— Work to be completed —
Below are records; state how many of their lines hold the word "most", and give only the figure.

— Record extracts —
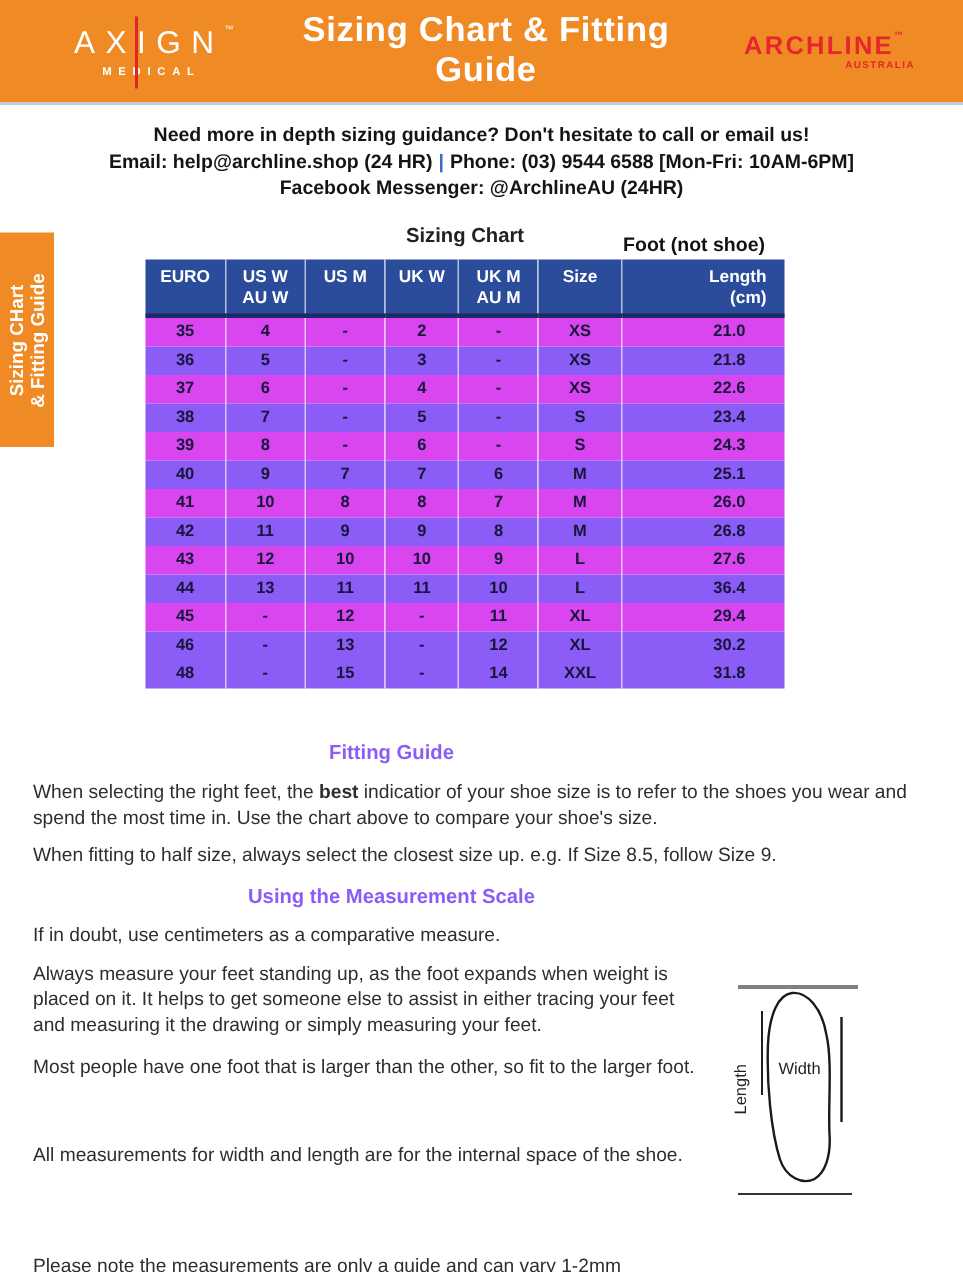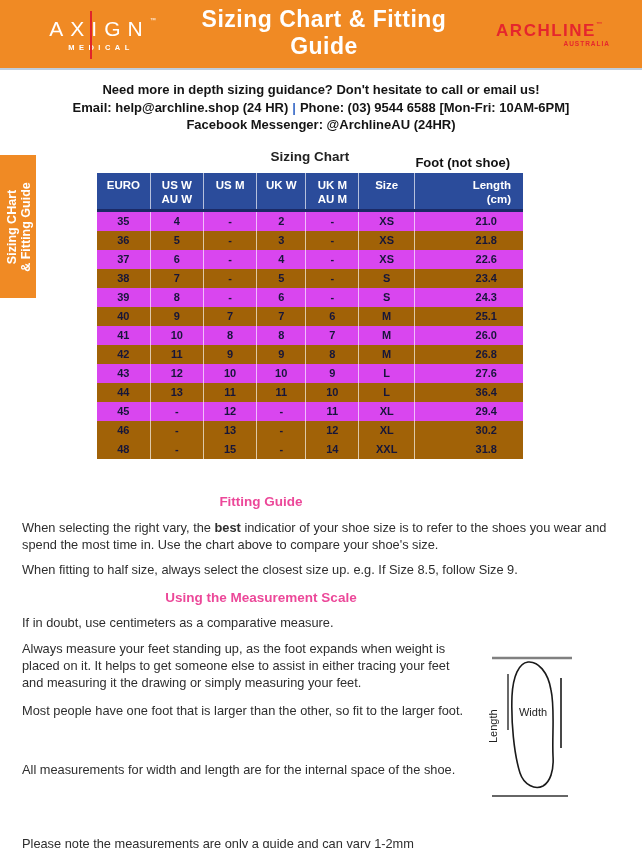--- a/index.html
+++ b/index.html
@@ -87,7 +87,7 @@
     border-right:1px solid rgba(255,255,255,0.65);
   }
   table.sizing tr.row-odd td  { background:#d946ef; }
-  table.sizing tr.row-even td { background:#a16207; }
+  table.sizing tr.row-even td { background:#8b5cf6; }
   table.sizing td.len-col { text-align:right; padding-right:26px; }
 
   

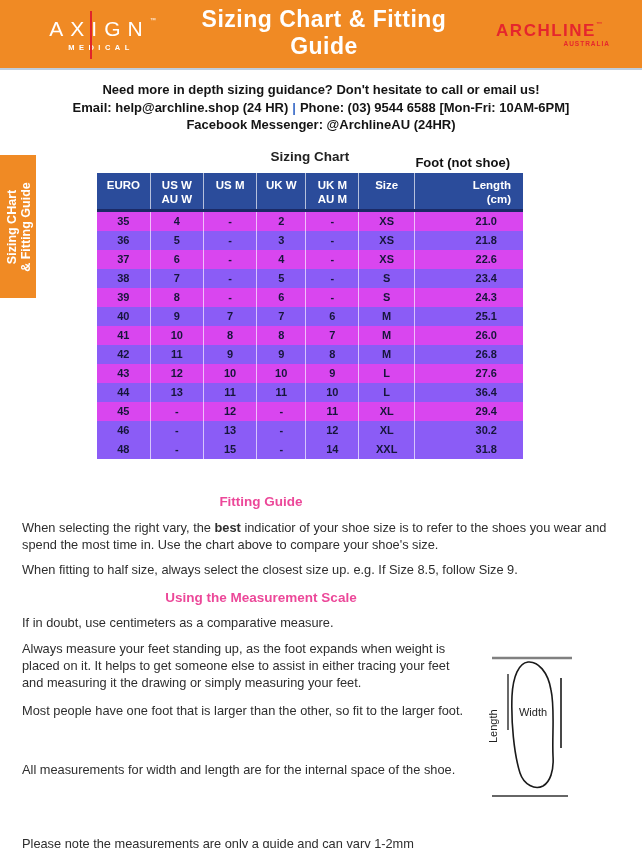--- a/index.html
+++ b/index.html
@@ -93,7 +93,7 @@
   
   .section-head {
     position:absolute; width:522px; text-align:center;
-    font-size:13.5px; font-weight:bold; color:#ec4899;
+    font-size:13.5px; font-weight:bold; color:#8b5cf6;
   }
   .body-text {
     position:absolute; left:22px; color:#2e2e2e; font-size:12.8px; line-height:17px;

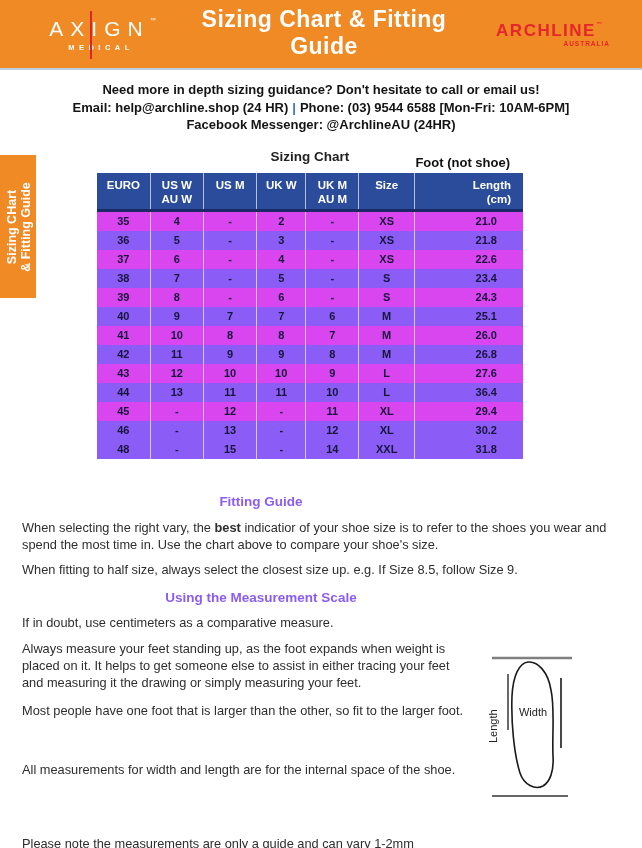--- a/index.html
+++ b/index.html
@@ -281,7 +281,7 @@
   </table>
 
   <div class="section-head" style="top:494px;">Fitting Guide</div>
-  <div class="body-text" style="top:519px; width:600px;"><span>When selecting the right vary, the </span><b>best</b><span> indicatior of your shoe size is to refer to the shoes you wear and spend the most time in. Use the chart above to compare your shoe's size.</span></div>
+  <div class="body-text" style="top:519px; width:600px;"><span>When selecting the right feet, the </span><b>best</b><span> indicatior of your shoe size is to refer to the shoes you wear and spend the most time in. Use the chart above to compare your shoe's size.</span></div>
   <div class="body-text" style="top:561px; width:600px;">When fitting to half size, always select the closest size up. e.g. If Size 8.5, follow Size 9.</div>
 
   <div class="section-head" style="top:590px;">Using the Measurement Scale</div>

— Response to this task —
2